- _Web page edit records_
□ □ □ □ □ □ □

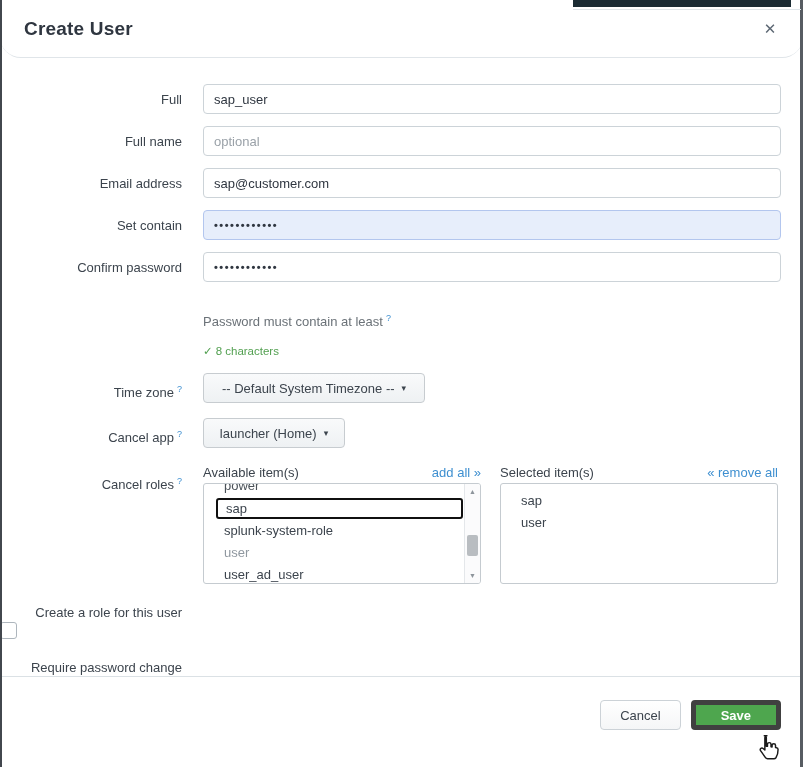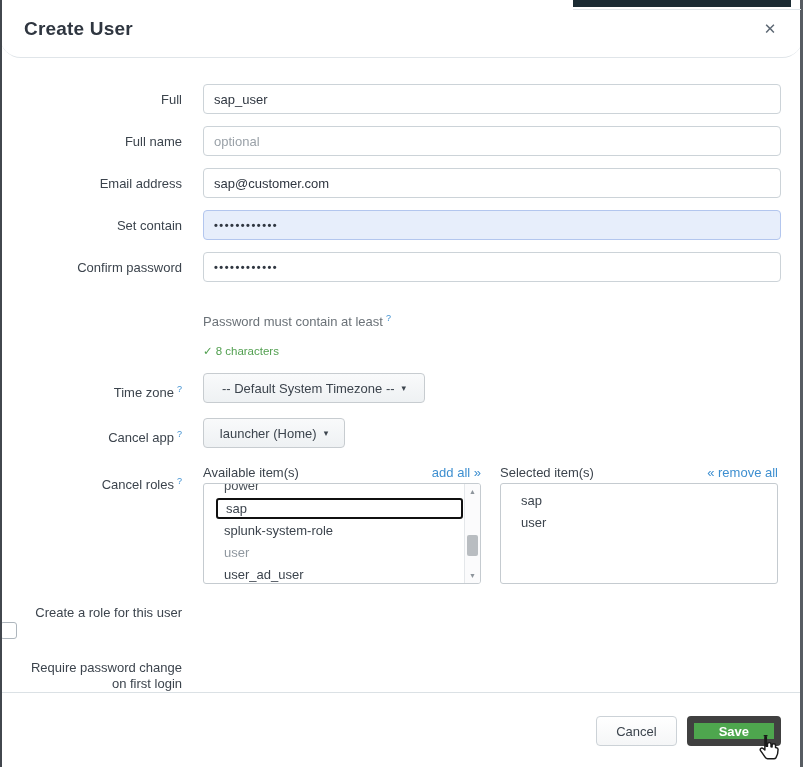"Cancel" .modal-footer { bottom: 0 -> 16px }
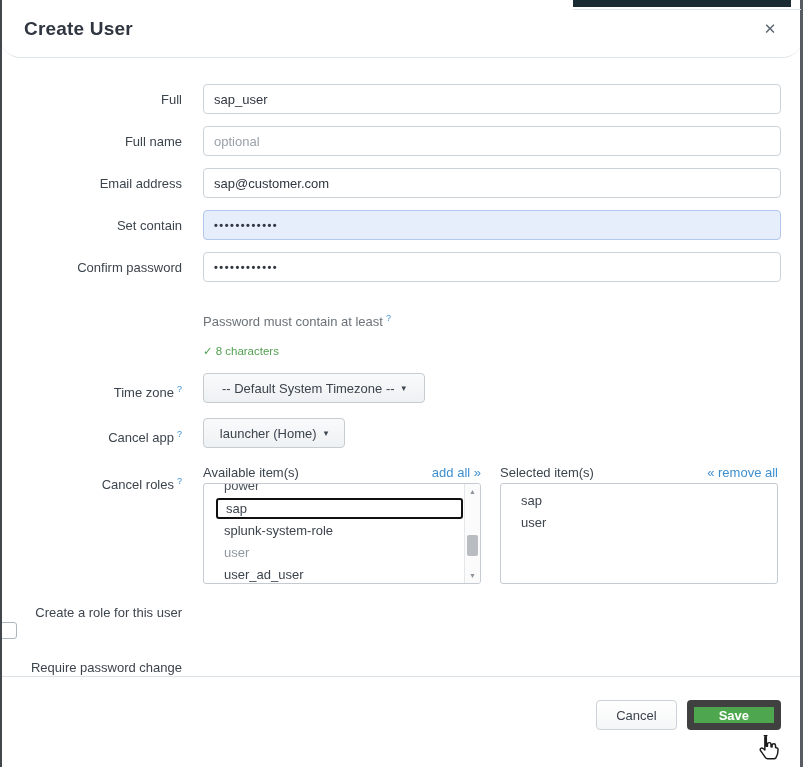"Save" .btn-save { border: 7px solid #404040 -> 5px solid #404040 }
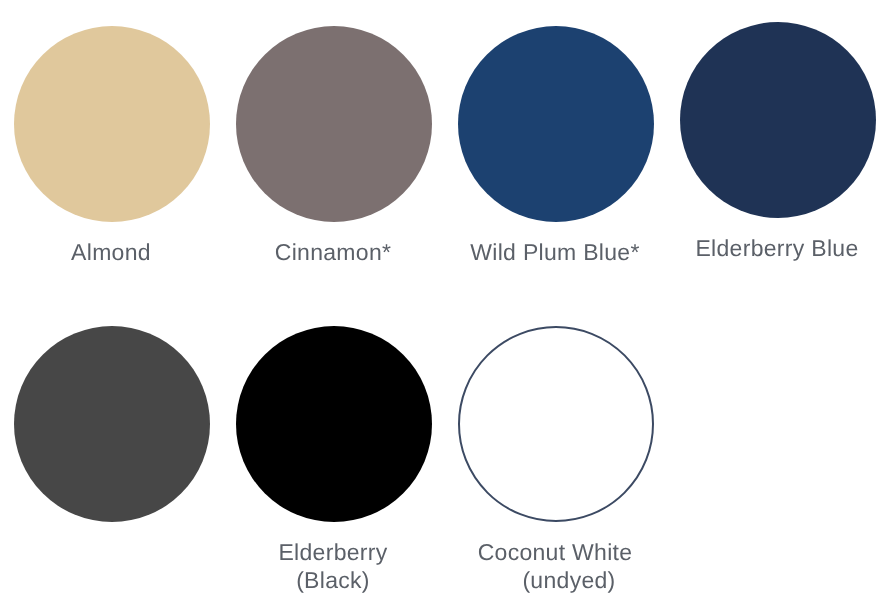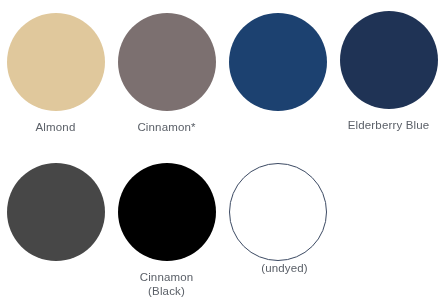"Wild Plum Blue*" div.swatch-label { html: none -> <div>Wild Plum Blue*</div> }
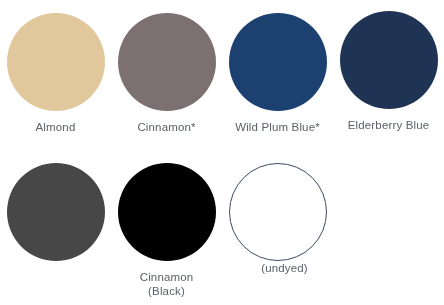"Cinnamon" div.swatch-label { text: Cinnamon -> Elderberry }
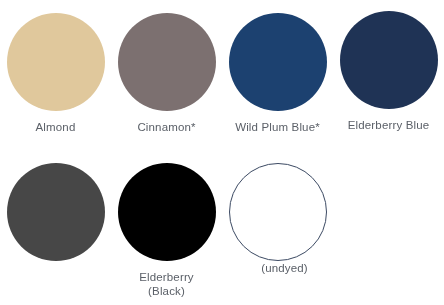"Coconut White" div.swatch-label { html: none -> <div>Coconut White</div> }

□ □ □ □ □ □ □

Reproduce the records in full, exactly as they appear, and show none of the pictures.

"Cancel" .modal-footer { bottom: 0 -> 16px }
"Save" .btn-save { border: 7px solid #404040 -> 5px solid #404040 }
"Wild Plum Blue*" div.swatch-label { html: none -> <div>Wild Plum Blue*</div> }
"Cinnamon" div.swatch-label { text: Cinnamon -> Elderberry }
"Coconut White" div.swatch-label { html: none -> <div>Coconut White</div> }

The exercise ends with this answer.